そして水石について調べてみたら、そのあまりの奥深さに惹かれてしまい。
「よし、見に行くか」
となりました。
そしてその翌日。
早速行ってきました。
大宮盆栽美術館。
よく考えてみれば、盆栽村自体はよく行っているものの、盆栽美術館自体に入るのはもう数年ぶりになっていました。
お久しぶりです盆美。
水石の催しはこの時のメインのイベントなので、入るなりロビーに現れました。
まずはこういうイベントですと。
そしてこれが、唯一撮影を許された水石の逸品です。
八海山石 銘「天垓湖」
これは見た時は「なるほどー」という感じで、説明文を読んでも正直自分にはまだ世界観がよくわかりませんでした。

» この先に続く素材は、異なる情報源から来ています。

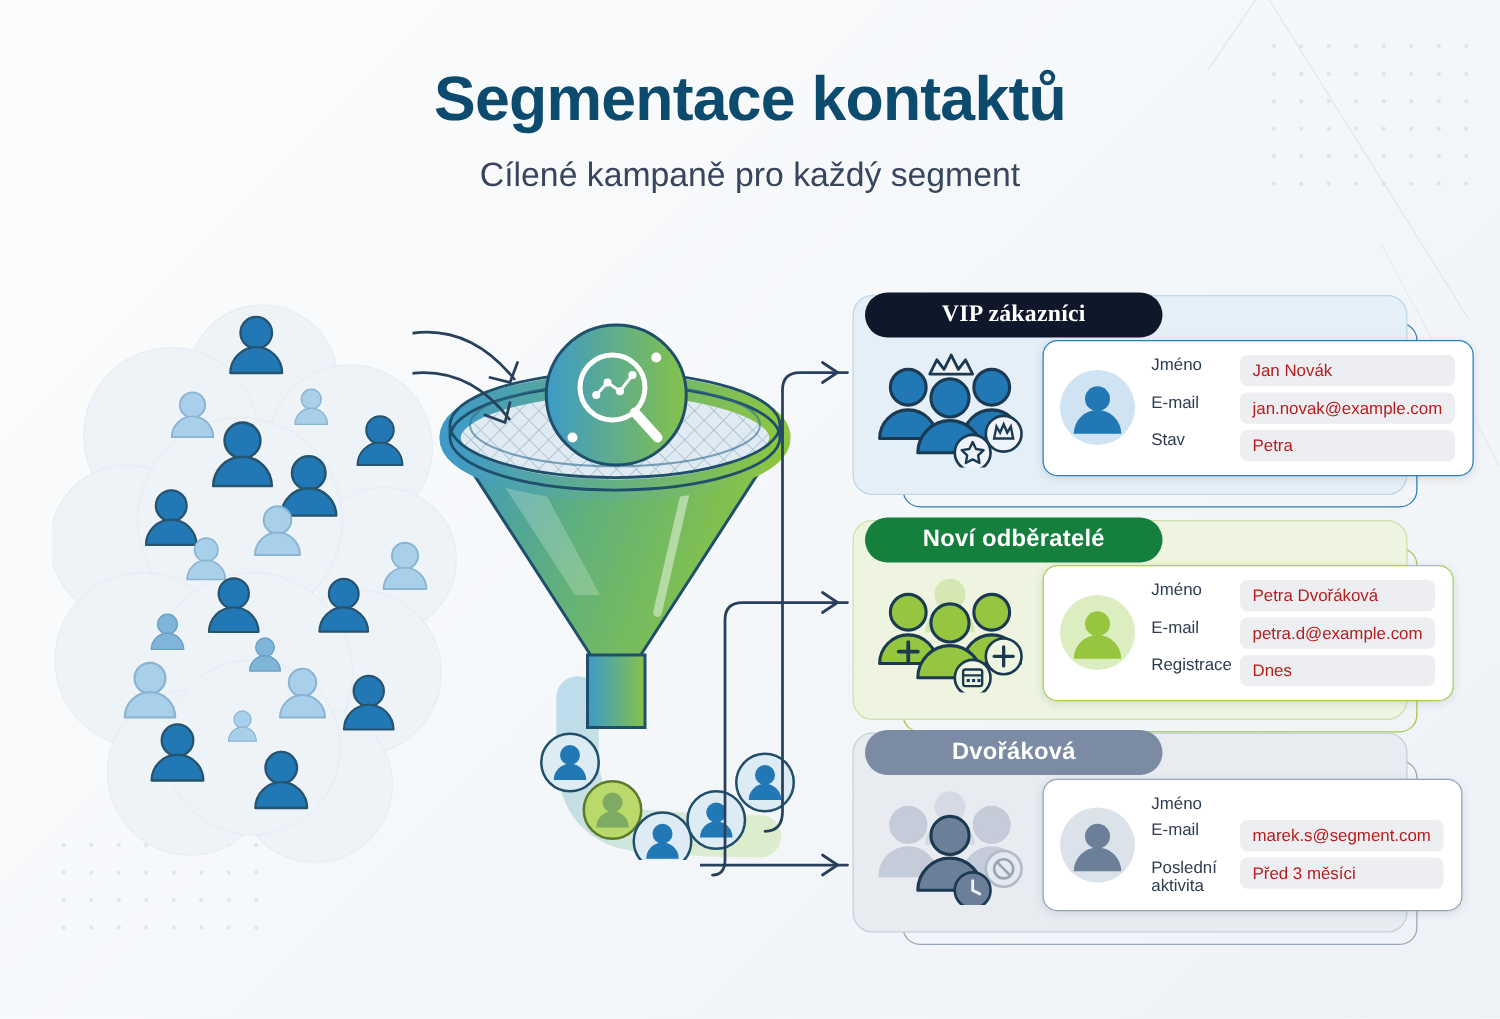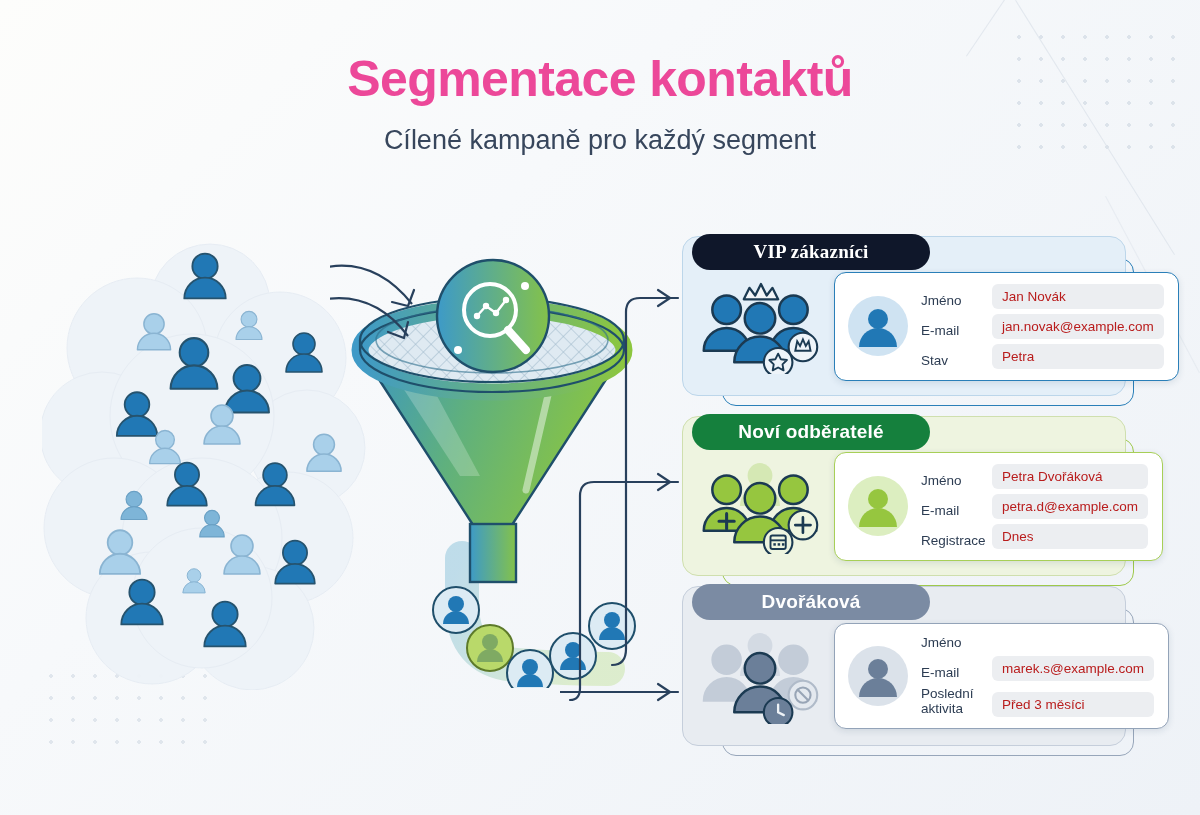--- a/index.html
+++ b/index.html
@@ -21,21 +21,21 @@
     background-size:22px 22px;
     opacity:.55;
   }
   #dots-tr{ right:16px; top:26px; width:176px; height:136px; }
   #dots-bl{ left:40px;  bottom:58px; width:178px; height:92px; opacity:.5;}
   .diag{ background:#dbe2ea; height:1px; transform-origin:0 0; opacity:.75;}
 
   
   .header{ position:absolute; top:52px; left:0; right:0; text-align:center;}
   .title{
-    font-size:50px; font-weight:bold; color:#ec4899; letter-spacing:-.6px;
+    font-size:50px; font-weight:bold; color:#0c4a6e; letter-spacing:-.6px;
     line-height:1.1;
   }
   .subtitle{
     margin-top:18px; font-size:27px; color:#37465c; font-weight:400;
   }
 
   
   #crowd{ position:absolute; left:42px; top:238px; width:330px; height:452px; }
   #crowd svg{ width:100%; height:100%; display:block; }
 
@@ -78,21 +78,21 @@
 
   .detail-card{
     flex:1; margin-left:4px; margin-right:2px;
     background:#fff; border-radius:12px; padding:11px 14px 11px 12px;
     display:flex; align-items:center; gap:12px;
     box-shadow:0 2px 7px rgba(28,55,90,.12);
   }
   .avatar{ width:62px; height:62px; border-radius:50%; flex:0 0 62px; position:relative;}
   .avatar svg{ width:100%; height:100%; display:block;}
   .fields{ flex:1; display:flex; flex-direction:column; gap:5px;}
-  .field-row{ display:flex; align-items:flex-end; gap:9px;}
+  .field-row{ display:flex; align-items:flex-start; gap:9px;}
   .f-label{
     font-size:13.5px; color:#2c3c52; width:62px; flex:0 0 62px;
     line-height:1.18;
   }
   .f-value{
     flex:1; background:#eceef1; border-radius:6px;
     font-size:13.5px; color:#b91c1c; padding:5px 10px;
     white-space:nowrap; overflow:hidden; text-overflow:ellipsis;
   }
 
@@ -476,21 +476,21 @@
             <circle cx="31" cy="24" r="10" fill="#6b7f99"></circle>
             <path d="M12 52 a19 19 0 0 1 38 0 z" fill="#6b7f99"></path>
           </svg>
         </div>
         <div class="fields">
           <div class="field-row">
             <div class="f-label">Jméno</div>
           </div>
           <div class="field-row">
             <div class="f-label">E-mail</div>
-            <div class="f-value">marek.s@example.com</div>
+            <div class="f-value">marek.s@segment.com</div>
           </div>
           <div class="field-row">
             <div class="f-label">Poslední aktivita</div>
             <div class="f-value">Před 3 měsíci</div>
           </div>
         </div>
       </div>
     </div>
   </div>
 

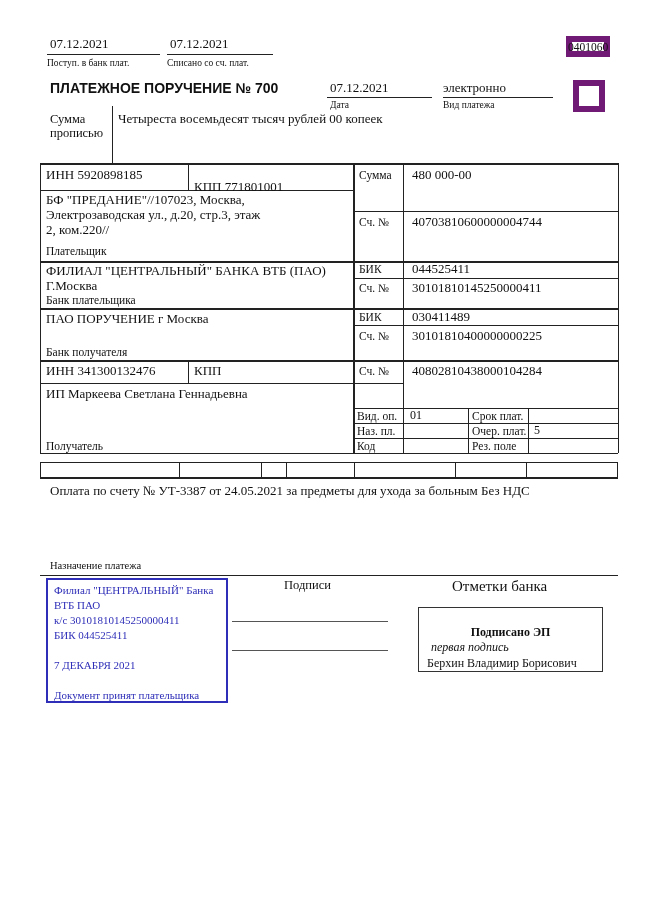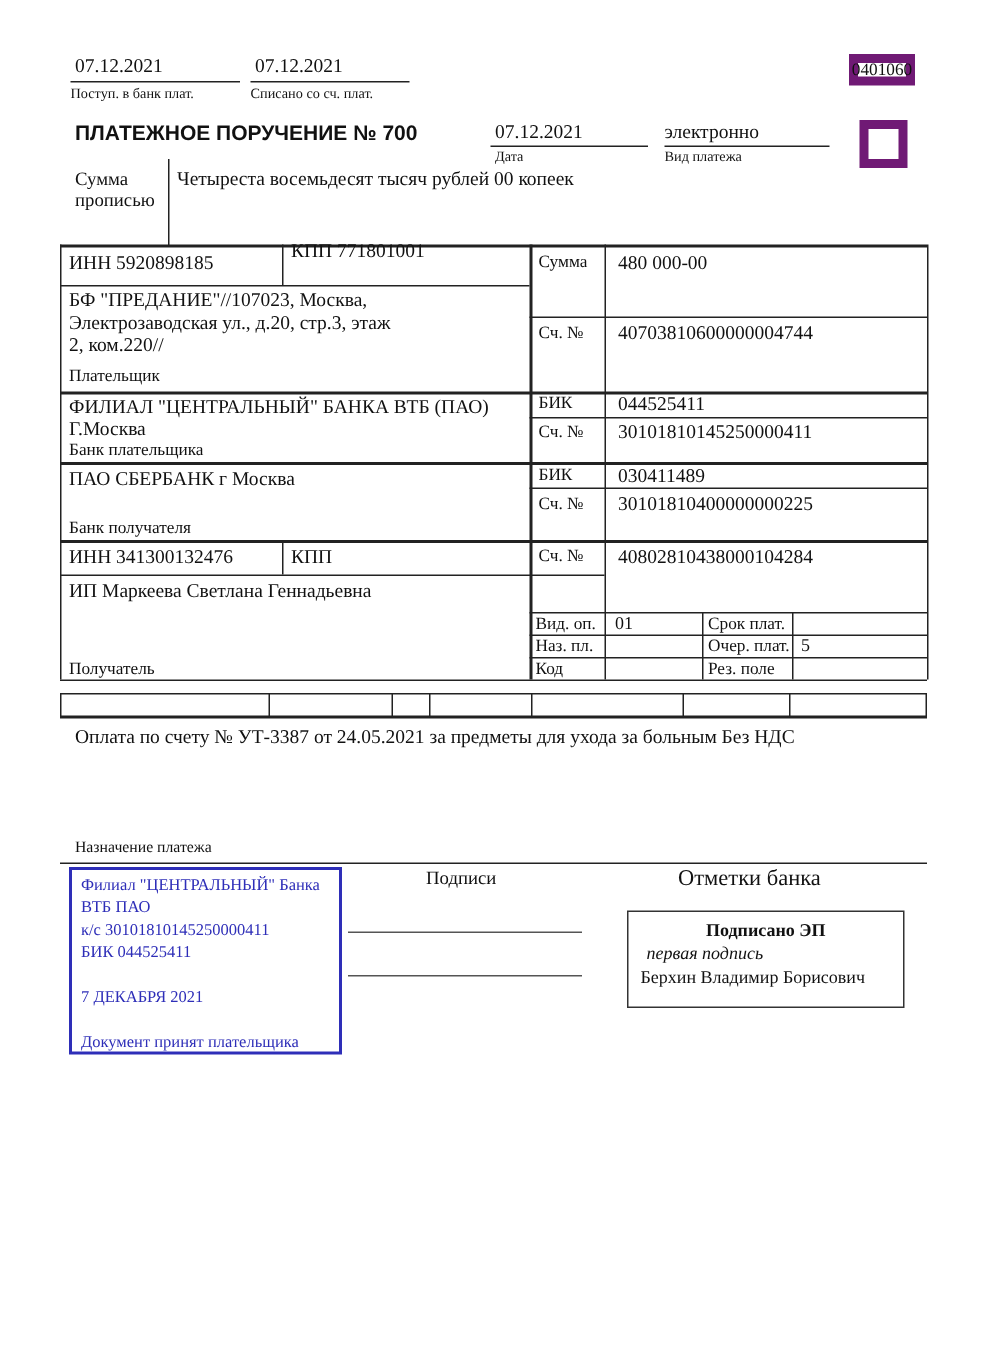--- a/index.html
+++ b/index.html
@@ -74,31 +74,31 @@
   <div class="hline" style="left:353px;top:408px;width:265px"></div>
   <div class="hline" style="left:353px;top:423px;width:265px"></div>
   <div class="hline" style="left:353px;top:438px;width:265px"></div>
 
   <div class="vline" style="left:188px;top:163px;height:27px"></div>
   <div class="vline" style="left:188px;top:360px;height:23px"></div>
   <div class="vline" style="left:468px;top:408px;height:45px"></div>
   <div class="vline" style="left:528px;top:408px;height:45px"></div>
 
   <div class="t" style="left:46px;top:168px">ИНН 5920898185</div>
-  <div class="t" style="left:194px;top:160px">КПП 771801001</div>
+  <div class="t" style="left:194px;top:180px">КПП 771801001</div>
   <div class="t pre" style="left:46px;top:193px;width:302px;white-space:pre-line">БФ "ПРЕДАНИЕ"//107023, Москва,
 Электрозаводская ул., д.20, стр.3, этаж
 2, ком.220//</div>
   <div class="t lbl" style="left:46px;top:245px">Плательщик</div>
 
   <div class="t pre" style="left:46px;top:264px;width:302px;white-space:pre-line">ФИЛИАЛ "ЦЕНТРАЛЬНЫЙ" БАНКА ВТБ (ПАО)
 Г.Москва</div>
   <div class="t lbl" style="left:46px;top:294px">Банк плательщика</div>
 
-  <div class="t" style="left:46px;top:312px">ПАО СБЕРБАНК г Москва</div>
+  <div class="t" style="left:46px;top:312px">ПАО ПОРУЧЕНИЕ г Москва</div>
   <div class="t lbl" style="left:46px;top:346px">Банк получателя</div>
 
   <div class="t" style="left:46px;top:364px">ИНН 341300132476</div>
   <div class="t" style="left:194px;top:364px">КПП</div>
   <div class="t" style="left:46px;top:387px">ИП Маркеева Светлана Геннадьевна</div>
   <div class="t lbl" style="left:46px;top:440px">Получатель</div>
 
   <div class="t cl" style="left:359px;top:169px">Сумма</div>
   <div class="t" style="left:412px;top:168px">480 000-00</div>
   <div class="t cl" style="left:359px;top:216px">Сч. №</div>
@@ -153,18 +153,18 @@
     <div class="stamp-line"></div>
     <div class="stamp-line">7 ДЕКАБРЯ 2021</div>
     <div class="stamp-line"></div>
     <div class="stamp-line">Документ принят плательщика</div>
   </div>
 
   <div class="sigline" style="left:232px;top:621px;width:156px"></div>
   <div class="sigline" style="left:232px;top:650px;width:156px"></div>
 
   <div class="sigbox" style="left:418px;top:607px;width:185px;height:65px">
-    <div class="c b" style="margin-top:5px">Подписано ЭП</div>
+    <div class="c b" style="margin-top:17px">Подписано ЭП</div>
     <div style="margin-left:12px;font-style:italic">первая подпись</div>
     <div style="margin:1px 0 0 8px">Берхин Владимир Борисович</div>
   </div>
 
 </div>
 
 </body></html>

すごいのはわかるけど、どこがどうすごいかは説明できないみたいな。
ですが、この奥の廊下に展示されていたものはまさしく山々の風景を思わせるようなものがいくつもあって、まだこの世界の入り口に足を踏み入れるか入れないかぐらいの自分にとってはそれが本当にキャッチ―でセンセーショナルで、見事に胸を射抜かれました。
ちょっとこれ……
いいかも……。
ちなみにその後は、ちゃんと盆栽も鑑賞したですよ。
入館料分はきっちりと。
相変わらず見事な真柏パイセン。
うちの真柏は7年(樹齢だともうちょいかも?)。
で、パイセンは350年。
オレもあと300年くらい育てればこれくらい立派になるのかな。
まぁそんなこんなで、この日は水石の実物を見に大宮盆栽美術館へ行ったわけですが。
新しい世界を見て知る事が出来て、よかったと思います。
延長されたとはいえ開催期間もギリギリだったし。
これ、盆栽の時と同じ流れですね。
いきなり最高峰を見てしまう事ですっかり魅了されてしまうという。
盆栽の時は帰りにそのまま盆栽を買って帰ったけど、もしここで手頃な水石が販売されていたら買って帰っていたかも。
いや、でもやっぱり自分の足と目を使って探し出したいという気持ちがふつふつと湧いています。
なんでも、ただ面白い形の石を拾って終わりじゃないみたいなんですよ。
その後でさらに長い長い年月をかけて日光や風雨に晒して育てるという要素があるみたいなんですよ。
伸びない枯れないというだけで、長い年月を要するのは盆栽と同じというわけです。
じゃあ始めるなら少しでも若いうちからの方がいいじゃん!という事で。
ここへきて、また新しい趣味が始まりそうな予感です。
水量落ち着いたら行ってみるか、川。